Stress of war may help cause schizophrenia -study
Pregnant women who live through wars are more likely to give birth to a child who develops schizophrenia, U.S. researchers reported on Thursday in a study linking prenatal stress with the mental illness.
Babies born to women who were in their second month of pregnancy during the height of the 1967 Arab-Israeli “Six-Day” War were significantly more likely to be diagnosed with schizophrenia as adults, they found.
Similar patterns are likely among many stressed women, said Dr. Dolores Malaspina of the New York University School of Medicine, who led the study.
“The stresses in question are those that would be experienced in a natural disaster such as an earthquake or hurricane, a terrorist attack, or a sudden bereavement,” Malaspina said in a statement.
Writing in the BioMed Central journal BMC Psychiatry, the researchers said they studied data from 88,829 people born in Jerusalem from 1964 to 1976.
“The raw data suggest a two- to three-fold excess of schizophrenia in the cohort born in January 1968, whose mothers would have been in the second month of pregnancy in June 1967,” they wrote.
“The population of Jerusalem would have been most stressed during the three days of bombardment on June 5-7.”
Because the war was so short, they consider the situation a natural experiment.
Now the team is looking to see if perhaps people with a genetic predisposition were more or less likely to be affected. It may not necessarily be the case, said Karine Kleinhaus, also of NYU, who worked on the study.
“The hypothesis is that it may induce epigenetic changes, but we didn’t look at blood here,” Kleinhaus said in a telephone interview.

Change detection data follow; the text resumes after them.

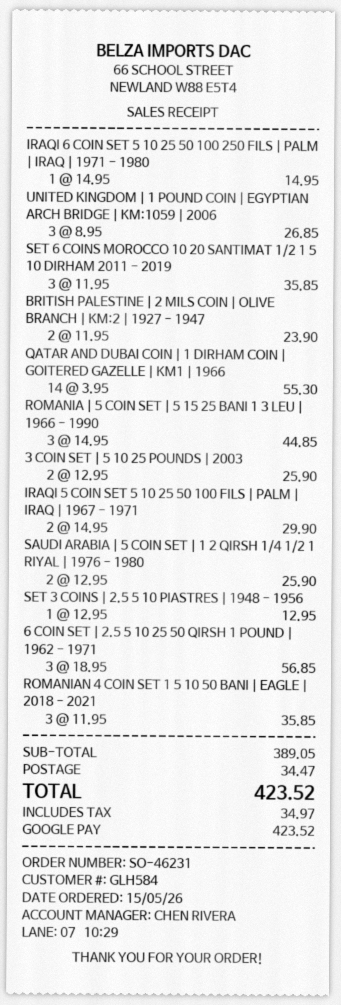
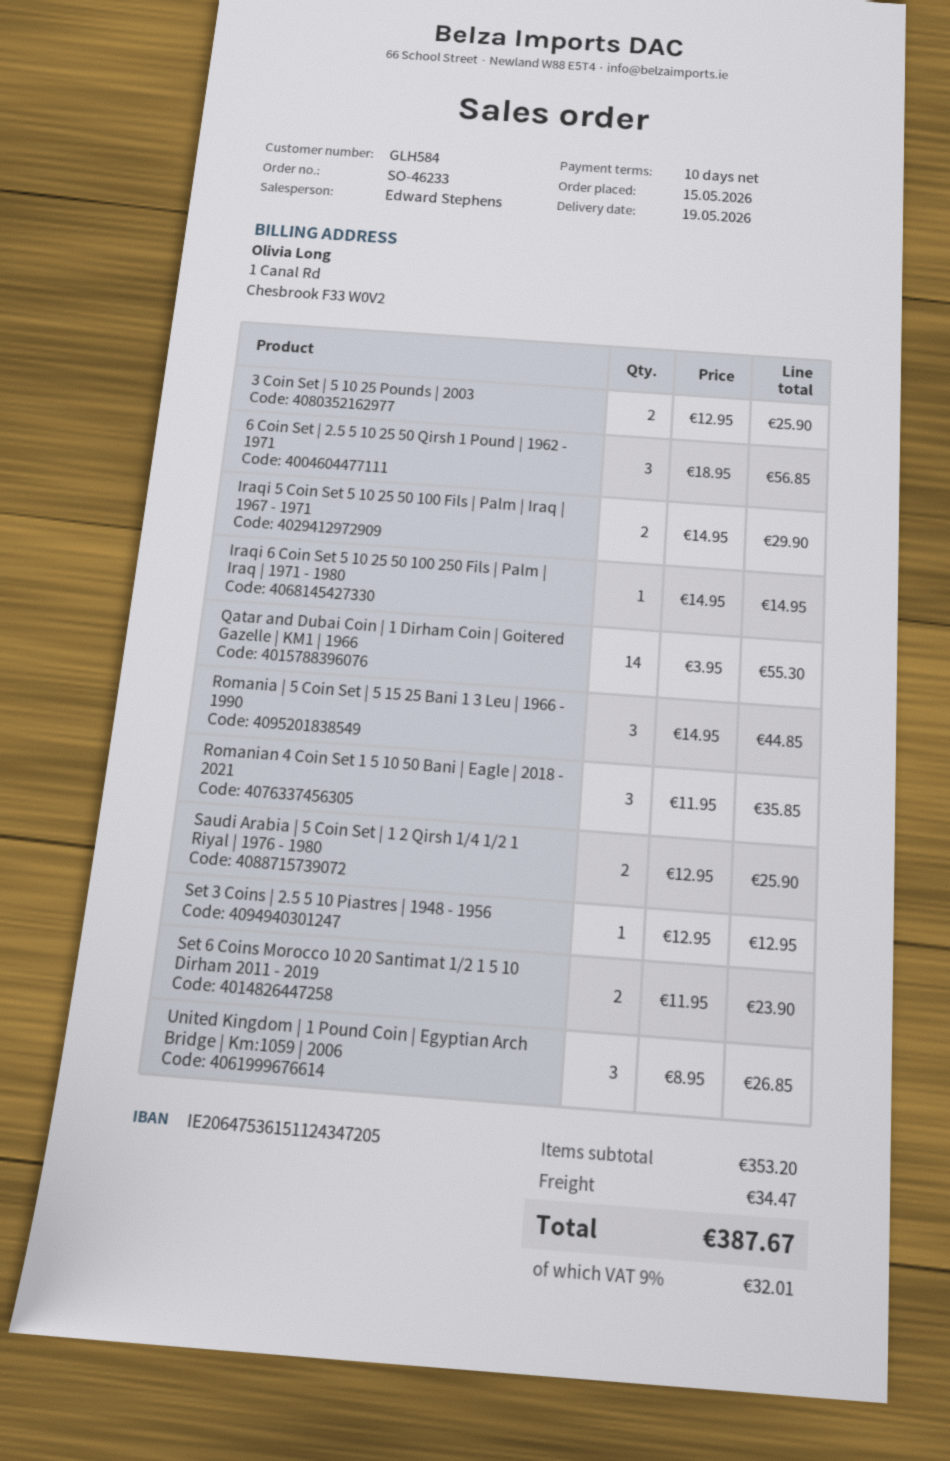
order number: SO-46231 -> SO-46233
sales rep: CHEN RIVERA -> Edward Stephens
SET 6 COINS MOROCCO 10 20 SANTIMAT 1/2 1 5 10 DIRHAM 2011 - 2019: 3 x 11.95 = 35.85 -> 2 x 11.95 = 23.90
BRITISH PALESTINE | 2 MILS COIN | OLIVE BRANCH | KM:2 | 1927 - 1947: 2 x 11.95 = 23.90 -> none
subtotal: 389.05 -> 353.20
tax: 34.97 -> 32.01
total: 423.52 -> 387.67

Epigenetic changes affect how a gene works, but not the DNA sequence itself. Schizophrenia, which affects about 1.1 percent of the population globally, is know to have some genetic causes but many cases have no known family links.
“It could affect people without a family history,” Kleinhaus said.

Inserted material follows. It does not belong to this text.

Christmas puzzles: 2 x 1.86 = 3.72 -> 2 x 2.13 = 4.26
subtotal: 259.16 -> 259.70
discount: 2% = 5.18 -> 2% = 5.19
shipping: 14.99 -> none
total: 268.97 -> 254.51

Several studies show that stress in pregnancy can lead to type 2 diabetes, high blood pressure and other types of heart disease in the offspring.

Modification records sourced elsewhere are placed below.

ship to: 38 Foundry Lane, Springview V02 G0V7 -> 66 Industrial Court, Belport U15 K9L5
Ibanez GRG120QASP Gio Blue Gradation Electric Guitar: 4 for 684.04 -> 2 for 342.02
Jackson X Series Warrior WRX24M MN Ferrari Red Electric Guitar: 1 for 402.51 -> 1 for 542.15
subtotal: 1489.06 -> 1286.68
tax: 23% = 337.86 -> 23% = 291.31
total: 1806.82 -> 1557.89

In this study, the effects were seen more in women than in men, with females who had been in their second month of gestation during the conflict 4.3 times more likely to develop schizophrenia than females born at other times. Males were 1.2 times more likely to develop schizophrenia if their mothers were pregnant during the war.
“The placenta is very sensitive to stress hormones in the mother. These hormones were probably amplified during the time of the war,” Malaspina said.
Some evidence suggests that male fetuses are more likely to be miscarried if the mother is stressed, so it may be that female fetuses survive with the damage that eventually leads to schizophrenia, the researchers said.